The Good Wife stopped a few seasons ago. I stopped watching The West Wing after Aaron Sorkin left because it became a different show. I should have stopped here as well. Some of the cases were fun; I let that be enough.
It was satisfying to watch Diane bitch-slap Alicia. And I give the writers credit for not wrapping everything up in a neat bow. But they overdid it with the Ghost of Will scenes. Those scenes really underscored how the show never recovered after his death.
It used to be a great ensemble effort, but the last two seasons were All About Alicia. I can’t help but wonder what went on behind the scenes with Margulies and the rest of the cast.
Yep. Just far enough off that I can’t claim to have predicted it. 
I think I’ve said before on here that I think it’s best to watch this show sort of superficially. There are fun characters and some good acting, with some fun plotting, but things don’t really hold up beyond that.

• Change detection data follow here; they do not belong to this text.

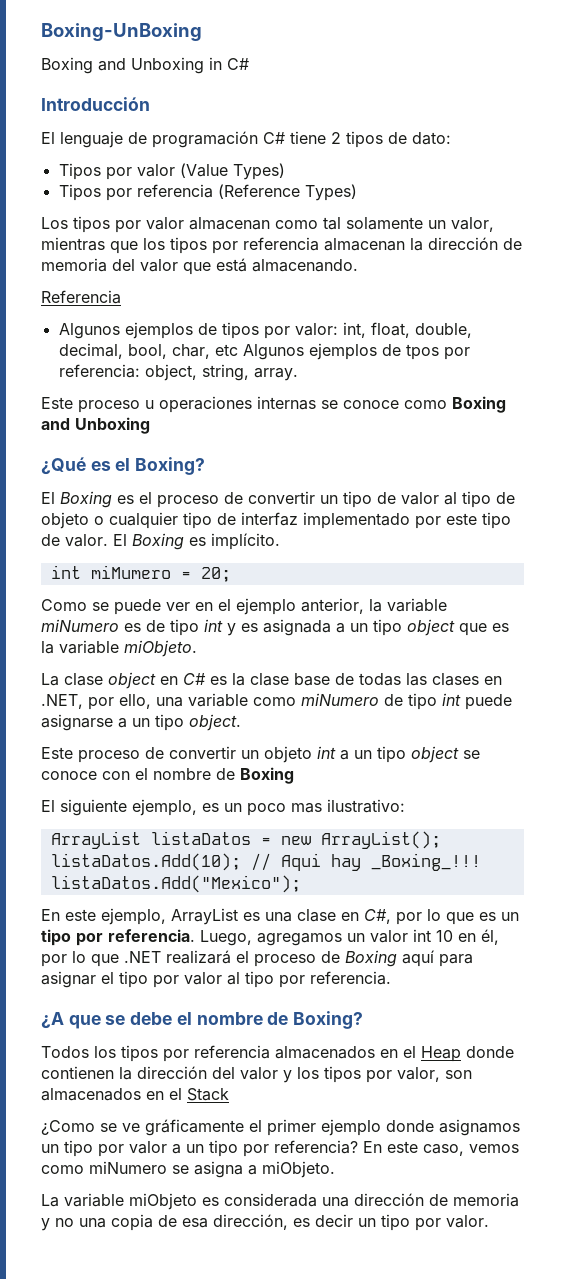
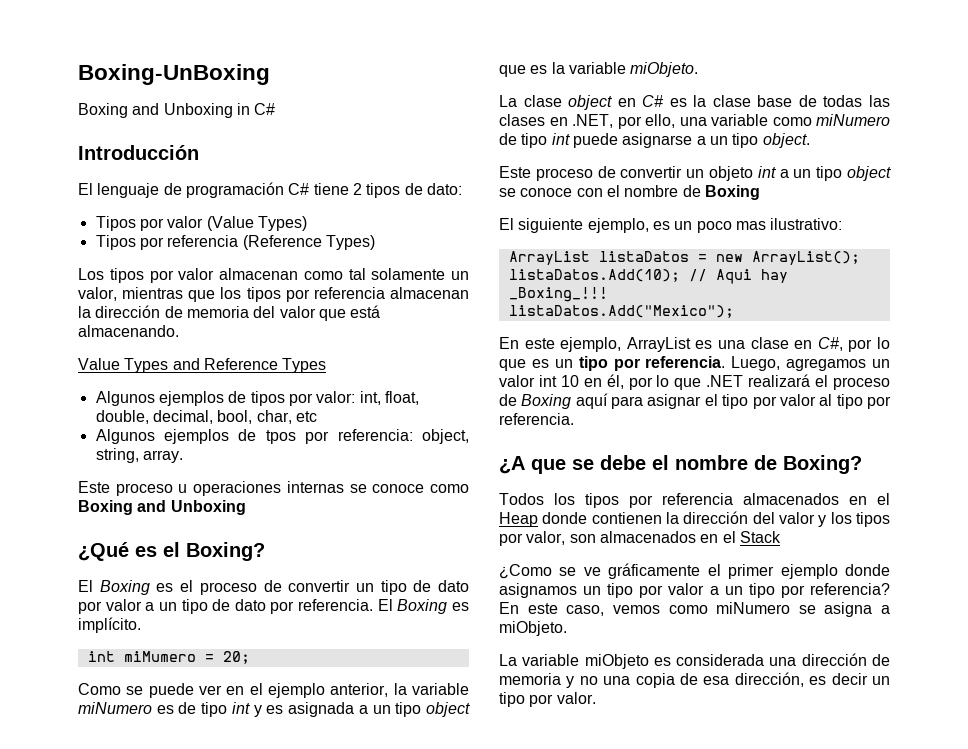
[41,290,121,304] Referencia -> [78,358,327,373] Value Types and Reference Types
(238, 350) none -> (317, 416) //
[401,491,515,508] [41,512,511,529] [41,534,108,547] valor al tipo de objeto o cualquier tipo de interfaz implementado por este tipo de valor. -> [437,580,469,592] [78,599,374,614] dato por valor a un tipo de dato por referencia.

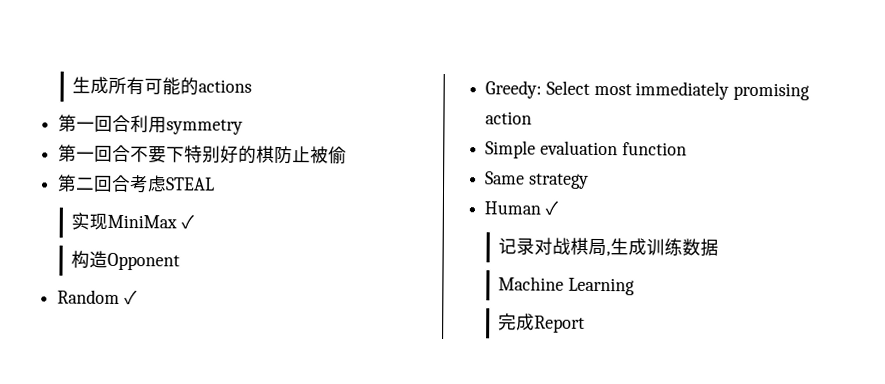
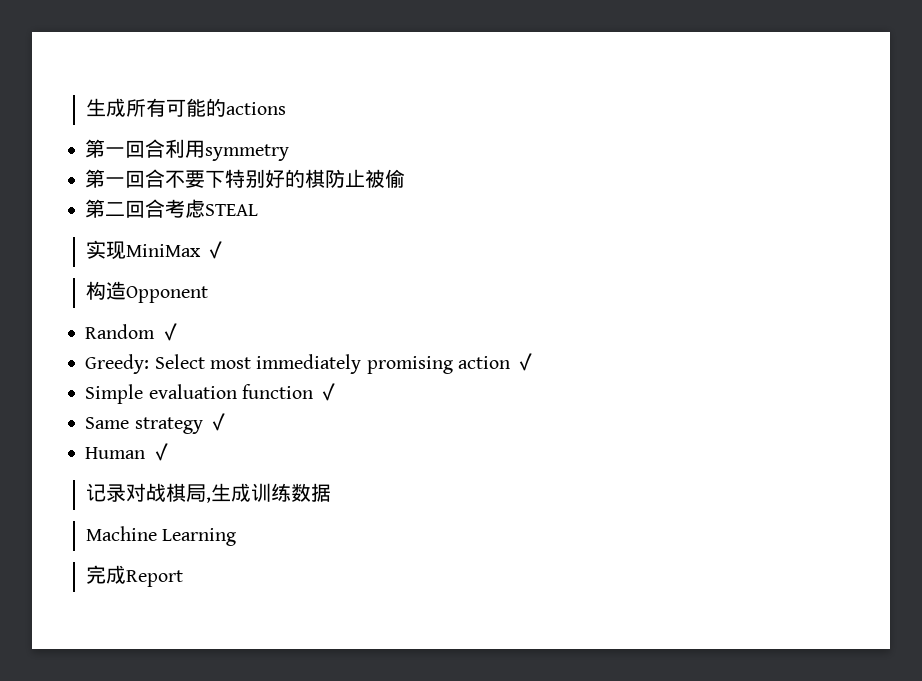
(533, 118) none -> [515,353,536,371] ✓
(687, 149) none -> [318,383,339,401] ✓
(589, 181) none -> [207,413,228,431] ✓

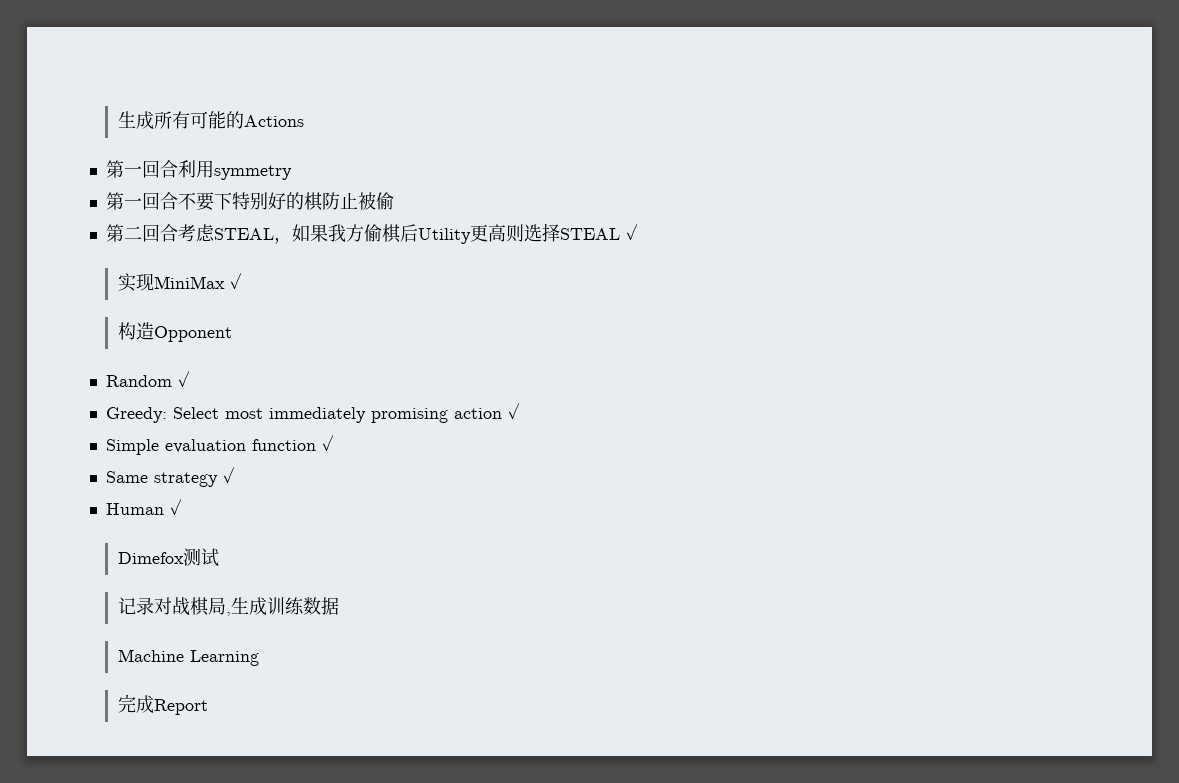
[226,102,287,115] actions -> [243,115,304,127] Actions
(259, 210) none -> [273,223,638,244] ，如果我方偷棋后Utility更高则选择STEAL ✓
(171, 452) none -> [117,548,219,567] // Dimefox测试

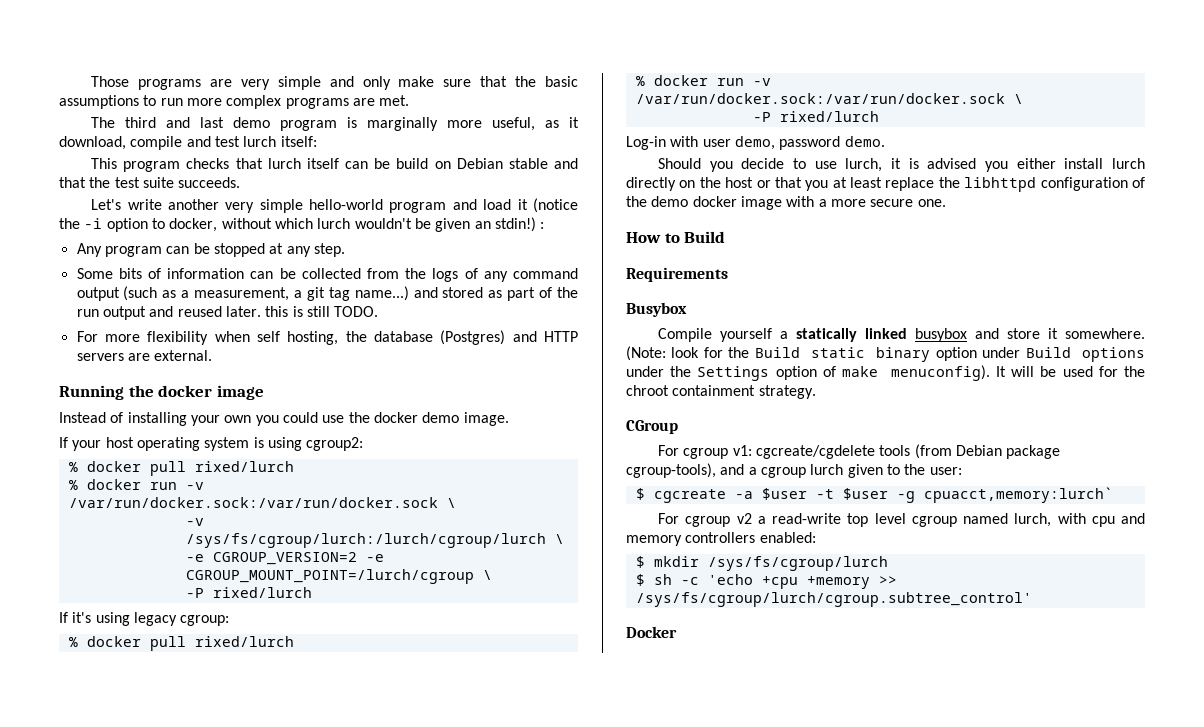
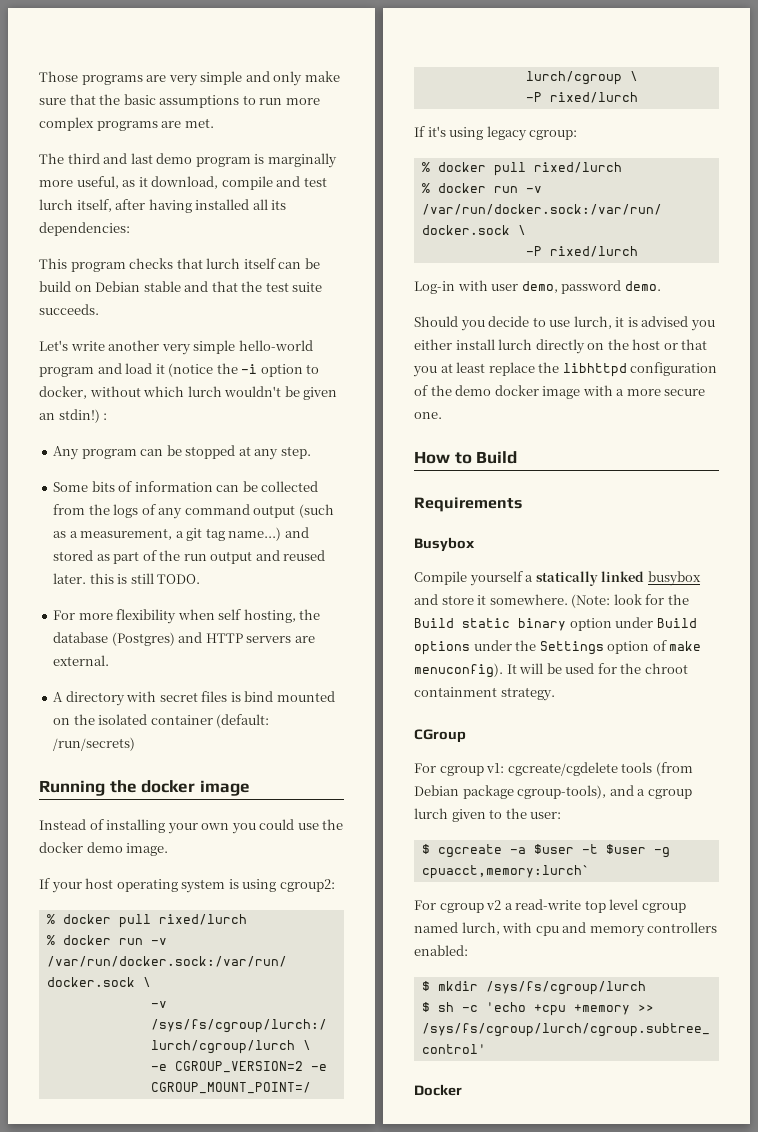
[280,136,317,147] itself: -> [76,199,287,213] [39,222,130,236] itself, after having installed all its dependencies:
(213, 355) none -> [53,691,335,706] [53,714,270,728] [53,737,136,751] // A directory with secret files is bind mounted on the isolated container (default: /run/secrets)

Watching the last episode was like watching water circling the bathtub drain–glug-glug-glug.
Exactly why did Diane slap Alicia? It was Lucca who trashed Diane’s husband on the stand.
I did call it here:
I’m glad it’s over.
You forgot to mention the endless “who is partners in what firm this week”!  
Lucca only did so at Alicia’s prompting. I don’t think Lucca even knew that Kurt (Diane’s husband) had the affair with the blonde protege.
I couldn’t fit it in!
And we’re seeing yet another break up in the future. How can Diane and Alicia be partners now?
The show runners wanted out after this season and probably the cast was only signed for x seasons as well. There was a lot of discussion this past winter whether it would be renewed despite the Kings saying they’d only plotted for this many seasons. Like if CBS threw enough money at the production staff and the actors were willing, it might continue under a new show runner. When it came out that, yes, this is the final season, I expected the finale to be… more final. This episode seemed like they left everything hanging, just like real life! but the show could easily go on from here. It’s like they left the door open even if no one was interested in continuing.
I would have ended the series with Alicia murdering Peter and running off into the sunset with Kalinda.